README

BigDataBench-Spark is an integrated part of the open source big data benchmark suite project: BigDataBench, publicly available from: http://prof.ict.ac.cn/BigDataBench

This version is for Spark-1.3.x.

If you need a citation for BigDataBench-Spark, please cite the following
paper:

[BigDataBench: a Big Data Benchmark Suite from Internet Services.](http://prof.ict.ac.cn/BigDataBench/wp-content/uploads/2013/10/Wang_BigDataBench.pdf)

Lei Wang, Jianfeng Zhan, ChunjieLuo, Yuqing Zhu, Qiang Yang, Yongqiang He,
WanlingGao, Zhen Jia, Yingjie Shi, Shujie Zhang, Cheng Zhen, Gang Lu, Kent
Zhan, Xiaona Li, and BizhuQiu. The 20th IEEE International Symposium On High
Performance Computer Architecture (HPCA-2014), February 15-19, 2014,
Orlando, Florida, USA.

How to use BigDataBench's Spark workloads?

Compile the source code or download a pre-build package(can be found is the `pre-build' folder). For compiling, please refer to: how-to-compile.txt

Preparations:
Make sure Spark-1.3.x has been successfully installed.
Configure you bash environment:
  $SPARK_HOME points to the path where spark installed;
  Add $SPARK_HOME/bin to the $PATH variable.

The workloads inculde:
  Sort, Grep, Word Count, NaiveBayesTrainer, BayesClassifier, ConnectedComponent, PageRank, KMeans,
  and CF(Collaborate Filtering -- ALS)


How to run:
Assume the bigdatabench-spark_*-1.3.0.jar file locates in $JAR_FILE.
  Sort
    run:
    spark-submit --class cn.ac.ict.bigdatabench.Sort $JAR_FILE <data_file> <save_file> [<slices>]

    parameters:
    <data_file>: the HDFS path of input data, for example: /test/data.txt
    <save_file>: the HDFS path to save the result
    [<slices>]: optional, times of number of workers

    input data format:
    ordinary text files


  Grep
    run:
    spark-submit --class cn.ac.ict.bigdatabench.Grep $JAR_FILE <data_file> <keyword> <save_file> [<slices>]

    parameters:
    <data_file>: the HDFS path of input data, for example: /test/data.txt
    <keyword>: the keyword to filter the text
    <save_file>: the HDFS path to save the result
    [<slices>]: optional, times of number of workers

    input data format:
    ordinary text files


  WordCount
    run:
    spark-submit --class cn.ac.ict.bigdatabench.WordCount $JAR_FILE <data_file> <save_file> [<slices>]

    parameters:
    <data_file>: the HDFS path of input data, for example: /test/data.txt
    <save_file>: the HDFS path to save the result
    [<slices>]: optional, times of number of workers

    input data format:
    ordinary text files


  NaiveBayesTrainer
    run:
    spark-submit --class cn.ac.ict.bigdatabench.NaiveBayesTrainer $JAR_FILE <data_file> <save_file> [<slices>]

    parameters:
    <data_file>: the HDFS path of input data, for example: /test/data.txt
    <save_file>: the HDFS path to save the result
    [<slices>]: optional, times of number of workers

    input data format:
    classname text_content

      for example: (class: dog/cat)
      dog Dogs are awesome, cats too.

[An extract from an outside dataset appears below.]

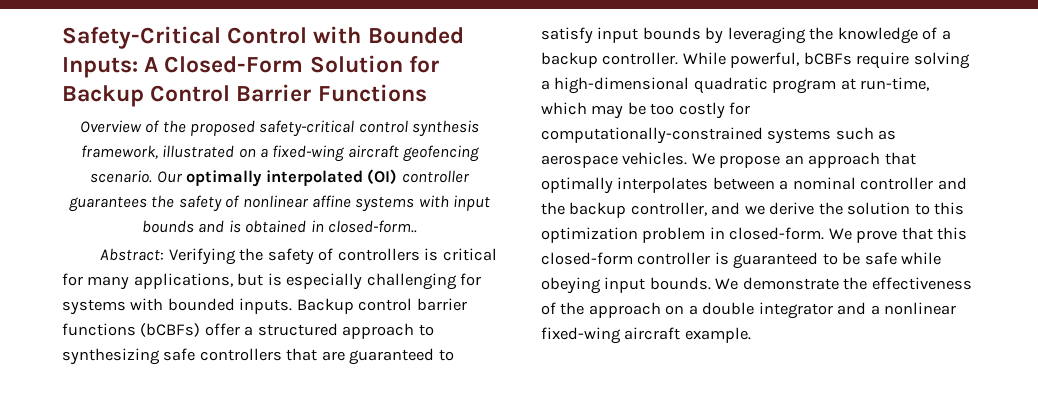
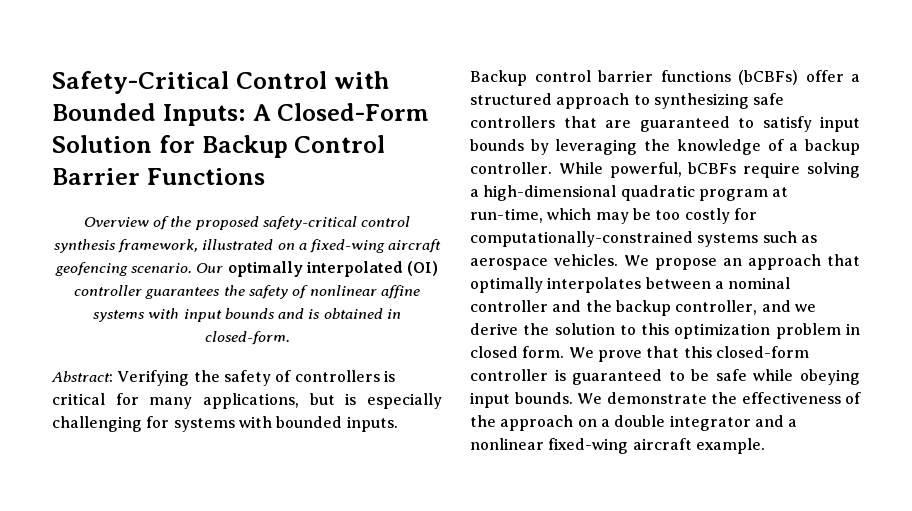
- Our optimally interpolated (OI) controller guarantees the safety of nonlinear affine systems with input bounds and is obtained in closed-form..
+ Our optimally interpolated (OI) controller guarantees the safety of nonlinear affine systems with input bounds and is obtained in closed-form.
- We propose an approach that optimally interpolates between a nominal controller and the backup controller, and we derive the solution to this optimization problem in closed-form.
+ We propose an approach that optimally interpolates between a nominal controller and the backup controller, and we derive the solution to this optimization problem in closed form.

I love my dog
      cat Cats are more preferred by software developers. I never could stand cats. I have a dog
      dog My dog's name is Willy. He likes to play with my wife's cat all day long. I love dogs
      cat Cats are difficult animals, unlike dogs, really annoying, I hate them all


  NaiveBayesClassifier
    run:
    spark-submit --class cn.ac.ict.bigdatabench.NaiveBayesClassifier $JAR_FILE <data_file> <model_file> <save_file> [<slices>]

    parameters:
    <data_file>: the HDFS path of input data, for example: /test/data.txt
    <model_file>: the HDFS path of Bayes model data(generated with the training program), for example: /test/bayes_model
    <save_file>: the HDFS path to save the classification result
    [<slices>]: optional, times of number of workers

    input data format:
    text_content

      for example:
      Dogs are awesome, cats too. I love my dog
      Cats are more preferred by software developers. I never could stand cats. I have a dog
      My dog's name is Willy. He likes to play with my wife's cat all day long. I love dogs
      Cats are difficult animals, unlike dogs, really annoying, I hate them all

    output data format:
    classname text_content

      for example: (class: dog/cat)
      dog Dogs are awesome, cats too. I love my dog
      cat Cats are more preferred by software developers. I never could stand cats. I have a dog
      dog My dog's name is Willy. He likes to play with my wife's cat all day long. I love dogs
      cat Cats are difficult animals, unlike dogs, really annoying, I hate them all


  ConnectedComponent
    run:
    spark-submit --class cn.ac.ict.bigdatabench.ConnectedComponent $JAR_FILE <data_file> [<slices>]

    parameters:
    <data_file>: the HDFS path of input data, for example: /test/data.txt
    [<slices>]: optional, times of number of workers

    input data format:
    from_vertex to_vertex
      for example:
      1 2
      1 3
      2 5
      4 6
      6 7


  PageRank
    run:
    spark-submit --class cn.ac.ict.bigdatabench.PageRank $JAR_FILE <file> <number_of_iterations> <save_path> [<slices>]

    parameters:
      <file>: the HDFS path of input data, for example: /test/data.txt
      <number_of_iterations>: number of iterations to run the algorithm
      <save_path>: path to save the result
      [<slices>]: optional, times of number of workers

    input data format
      page neighbour_page
        for example:
        a b
        a c
        b d


  CF(Collaborate Filtering, ALS)
    run:
      spark-submit --class cn.ac.ict.bigdatabench.ALS $JAR_FILE <ratings_file> <rank> <iterations> [<splits>]

    parameters:
    <ratings_file>: path of input data file
    <rank>: number of features to train the model
    <iterations>: number of iterations to run the algorithm
    [<splits>]: optional, level of parallelism to split computation into

    input data:
      userID,productID,rating
        for example:
        1,1,5
        1,3,4
        1,5,1
        2,1,4
        2,5,5


  KMeans
    run
    spark-submit --class cn.ac.ict.bigdatabench.KMeans $JAR_FILE <input_file> <k> <max_iterations> [<splits>]

    parameters:
    <input_file>: the HDFS path of input data, for example: /test/data.txt
    <k>: number of centers
    <max_iterations>: number of iterations to run the algorithm
    [<splits>]: optional, level of parallelism to split computation into

    input data:
      x11 x12 x13 ... x1n
      x21 x22 x23 ... x2n

      for example
      1.0 1.1 1.3 1.4
      2.1 2.4 2.6 2.7
      3.1 3.3 3.6 3.7